I have the following dataframe:
# initialize list of lists
data = [['1', "Tag1, Tag323, Tag36"], ['2', "Tag11, Tag212"], ['4', "Tag1, Tag12, Tag3, Tag324"]]
# Create the pandas DataFrame
df = pd.DataFrame(data, columns = ['ID', 'Tag'])
print(df)
ID Tag
1 Tag1, Tag323, Tag36
2 Tag11, Tag212
4 Tag1, Tag12, Tag3, Tag324
I would like to manipulate the string values (e.g. "Tag1, Tag2, Tag3"
) in column tag
with the follwing condition. In each row, if there are more than 2 tags, the output should look like "Tag1, Tag2 .."
. The tag length can be different.
print(df)
ID Tag
1 Tag1, Tag323 ..
2 Tag11, Tag212
4 Tag1, Tag12 ..
Does anyone know a Pandas apply and lambda method to solve this?

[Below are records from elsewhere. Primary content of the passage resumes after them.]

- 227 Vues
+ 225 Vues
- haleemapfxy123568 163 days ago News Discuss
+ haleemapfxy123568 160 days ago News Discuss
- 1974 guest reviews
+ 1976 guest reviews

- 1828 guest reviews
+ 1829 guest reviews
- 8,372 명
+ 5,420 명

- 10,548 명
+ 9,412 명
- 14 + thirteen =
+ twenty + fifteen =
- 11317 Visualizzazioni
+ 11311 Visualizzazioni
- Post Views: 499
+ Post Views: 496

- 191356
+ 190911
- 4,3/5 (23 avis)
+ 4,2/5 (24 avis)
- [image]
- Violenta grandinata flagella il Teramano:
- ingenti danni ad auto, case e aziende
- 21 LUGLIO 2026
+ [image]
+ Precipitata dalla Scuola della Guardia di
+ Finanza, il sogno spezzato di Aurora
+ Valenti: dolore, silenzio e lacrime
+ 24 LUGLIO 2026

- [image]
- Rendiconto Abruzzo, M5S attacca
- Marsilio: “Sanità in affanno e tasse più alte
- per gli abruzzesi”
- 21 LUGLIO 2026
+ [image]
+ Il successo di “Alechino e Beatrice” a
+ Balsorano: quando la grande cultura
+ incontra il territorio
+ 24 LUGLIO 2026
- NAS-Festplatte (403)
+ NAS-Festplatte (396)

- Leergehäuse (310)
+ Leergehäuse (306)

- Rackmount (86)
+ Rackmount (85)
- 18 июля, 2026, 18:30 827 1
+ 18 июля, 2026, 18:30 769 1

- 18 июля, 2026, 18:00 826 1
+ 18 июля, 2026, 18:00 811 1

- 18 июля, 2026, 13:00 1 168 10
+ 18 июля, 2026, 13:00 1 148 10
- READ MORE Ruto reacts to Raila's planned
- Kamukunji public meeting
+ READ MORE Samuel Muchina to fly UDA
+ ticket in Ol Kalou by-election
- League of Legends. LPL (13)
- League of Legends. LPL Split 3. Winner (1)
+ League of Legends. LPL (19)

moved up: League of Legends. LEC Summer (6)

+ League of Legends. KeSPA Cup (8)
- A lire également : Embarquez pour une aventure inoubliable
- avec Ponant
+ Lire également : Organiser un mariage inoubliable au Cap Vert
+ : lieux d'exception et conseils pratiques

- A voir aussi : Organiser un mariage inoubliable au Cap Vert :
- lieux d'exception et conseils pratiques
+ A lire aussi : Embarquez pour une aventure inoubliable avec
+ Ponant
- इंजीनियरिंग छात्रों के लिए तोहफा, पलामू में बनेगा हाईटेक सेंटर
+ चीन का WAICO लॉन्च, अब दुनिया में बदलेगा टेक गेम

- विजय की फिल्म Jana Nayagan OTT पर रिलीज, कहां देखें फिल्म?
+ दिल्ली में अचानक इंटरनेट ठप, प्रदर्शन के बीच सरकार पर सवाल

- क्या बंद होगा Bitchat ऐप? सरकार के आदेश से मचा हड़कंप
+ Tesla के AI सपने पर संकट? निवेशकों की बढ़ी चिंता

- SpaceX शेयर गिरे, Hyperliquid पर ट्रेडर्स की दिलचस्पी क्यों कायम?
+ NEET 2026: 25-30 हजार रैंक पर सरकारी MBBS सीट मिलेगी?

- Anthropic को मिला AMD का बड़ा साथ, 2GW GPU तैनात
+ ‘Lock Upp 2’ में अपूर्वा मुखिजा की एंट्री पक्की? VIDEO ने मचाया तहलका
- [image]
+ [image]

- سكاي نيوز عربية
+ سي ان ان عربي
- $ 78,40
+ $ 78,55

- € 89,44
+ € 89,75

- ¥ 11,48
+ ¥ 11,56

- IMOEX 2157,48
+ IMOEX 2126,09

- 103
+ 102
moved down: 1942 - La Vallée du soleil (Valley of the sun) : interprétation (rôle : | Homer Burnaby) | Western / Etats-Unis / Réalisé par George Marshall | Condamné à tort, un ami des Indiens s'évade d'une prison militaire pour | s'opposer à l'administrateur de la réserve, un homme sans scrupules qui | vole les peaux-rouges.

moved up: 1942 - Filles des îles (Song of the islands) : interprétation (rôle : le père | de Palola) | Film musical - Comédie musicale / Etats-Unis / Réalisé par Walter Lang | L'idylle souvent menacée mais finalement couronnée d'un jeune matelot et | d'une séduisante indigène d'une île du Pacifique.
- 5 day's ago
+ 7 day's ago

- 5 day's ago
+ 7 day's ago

Idea is split tags by Series.str.split
and if length is greater like N
select first N
values and join:
N = 2
s = df['Tag'].str.split(",")
df['Tag'] = df['Tag'].mask(s.str.len().gt(N), s.str[:N].str.join(",") + "...")
print (df)
ID Tag
0 1 Tag1, Tag323...
1 2 Tag11, Tag212
2 4 Tag1, Tag12...
Solution with apply
:
N = 2
df['Tag'] = df['Tag'].apply(lambda x: ', '.join(x.split(',')[:N]) + '...'
if x.count(',') + 1 > N else x)
Or:
N = 2
df['Tag'] = df['Tag'].mask(df['Tag'].str.count(',').gt(N),
df['Tag'].apply(lambda x: ', '.join(x.split(',')[:N]) + '...'))